Causes of Causticity: 2-Methyl-AP237

[negrogesic]

This compound (a 2 methyl analog of the opioid buccinazine) is widely reported to be quite caustic regardless of ROA, causing intense nasal irritation, stomach upset when taken orally and breathing difficulties/lung damage when vaporized.

My question is, would it be expected that the compound in its pure state is caustic? Perhaps acyl piperazines are caustic?

Cinnamyl chloride would likely be used in its synthesis, which is pretty caustic stuff itself. Perhaps there is unreacted cinnamyl chloride present in these samples?

Is there a way to elucidate the inherent causticity based on its structure? And are there ways to mitigate its causticity? Would converting it into a freebase reduce its causticity? I am expecting some and not looking to burn a hole through whatever orifice it is applied to.

*edit: it arrived, the pH appears to be around 3.5

 

[atara]

The pKaH+ is quite low because as an amine it resembles both benzylamine and morpholine, both already with reduced basicity.
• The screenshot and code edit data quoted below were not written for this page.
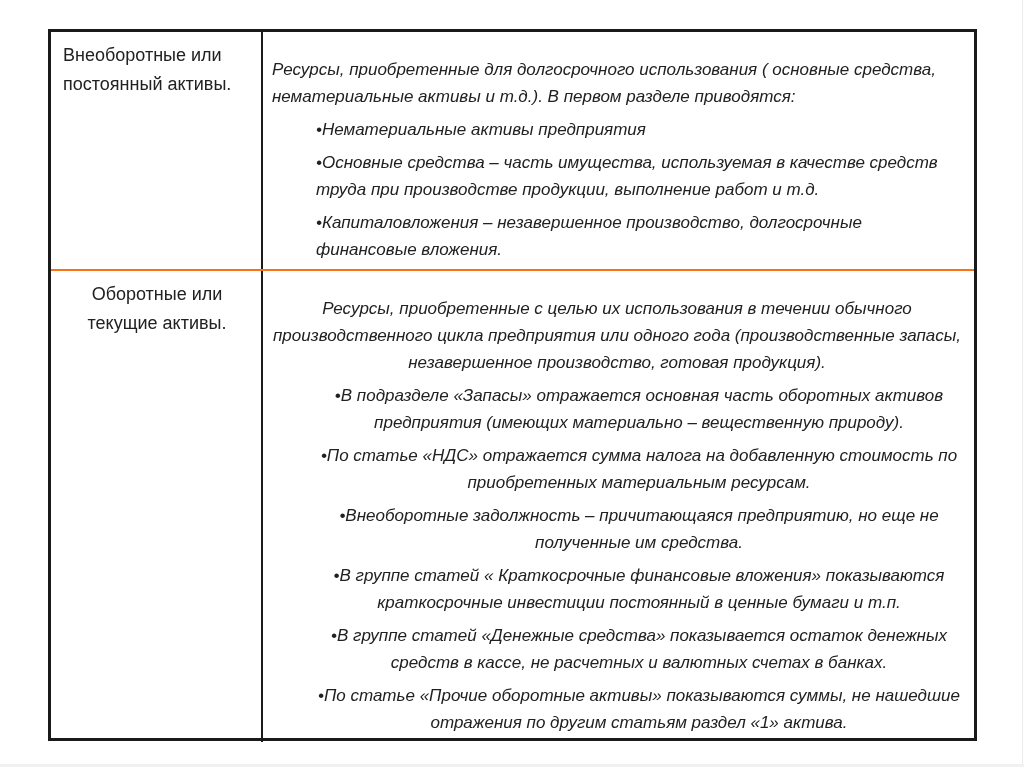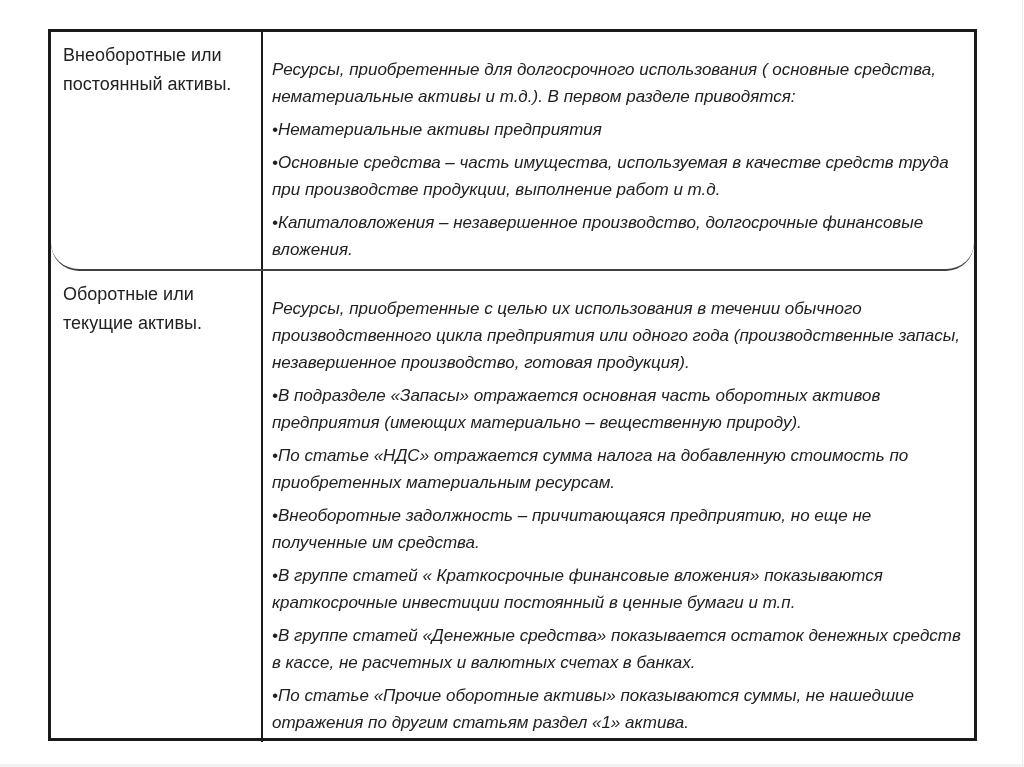"Внеоборотные или постоянный активы." .t-row.first { border-bottom: 2px solid #404040 -> 2px solid #f97316; border-radius: 28px -> none }
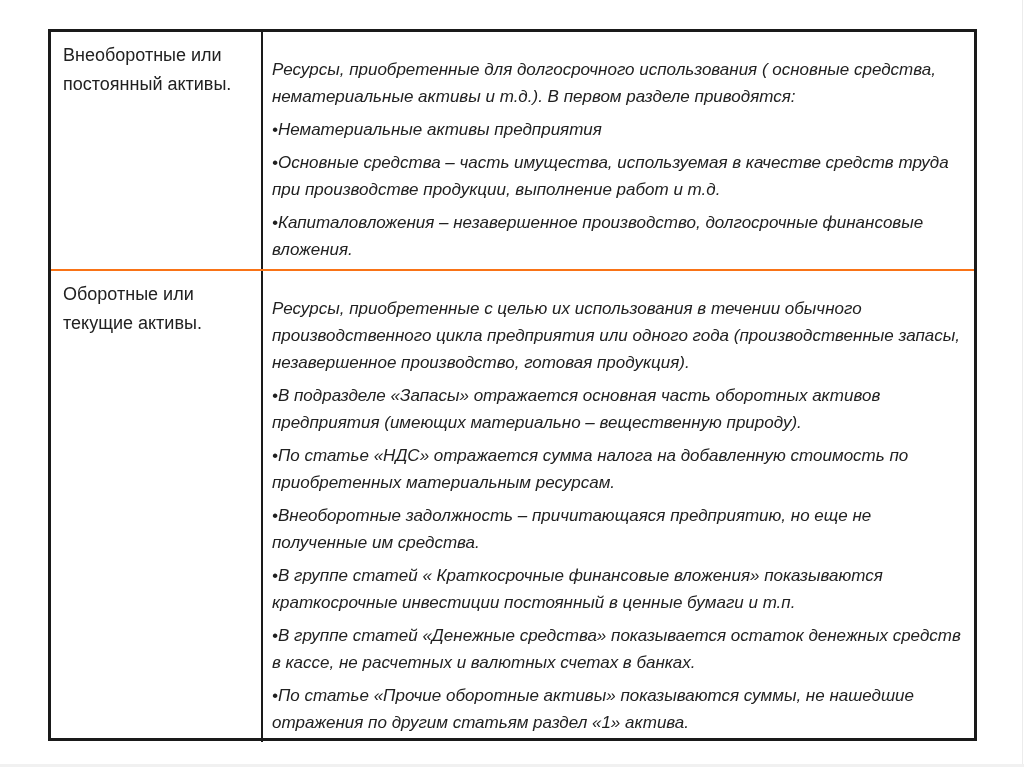"•Нематериальные активы предприятия" .para + .para { margin-left: none -> 44px }
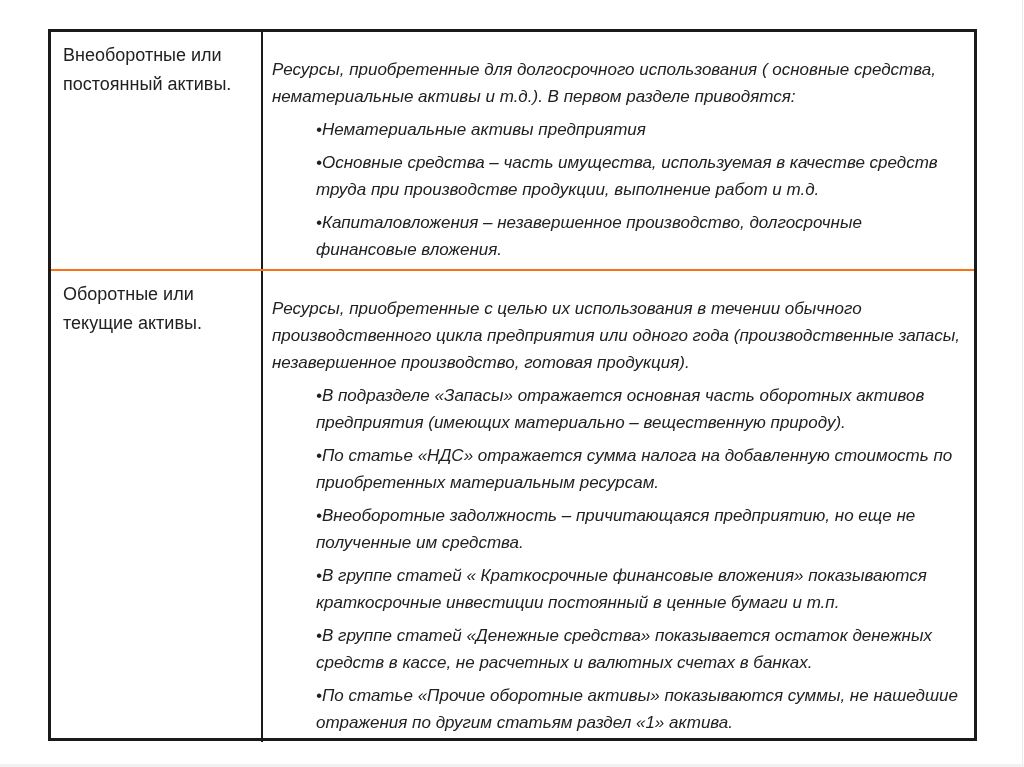"Оборотные или текущие активы." .t-row.second { text-align: none -> center }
Additionally, the positive charge on nitrogen probably induces a dipole in the alkene due to Coulomb forces and the fact that the mean angle between the alkene bond B and the vector R pointing from N to the alkene midpoint is nonzero. The potential energy associated with a mean polarization p in the alkene is roughly:

k*p*<B•R>/(BR^2) - V(p)

where k is the familiar electric constant and V is generally a monotonically increasing function which I use to capture all of the other Coulomb forces on the bonding orbitals. Here angle brackets denote the mean of an observable relative to a quantum state which is in this case roughly analogous to the classical idea of "long-term average over time". What this means in practice is that since most of the bonds in the molecule have multiple centers between them and the nitrogen, they point in all different ways and the Coulombic forces cancel out, but the alkene has a much more stable angle with only one sp3 rotating carbon altering <B•R> so it may become polarized.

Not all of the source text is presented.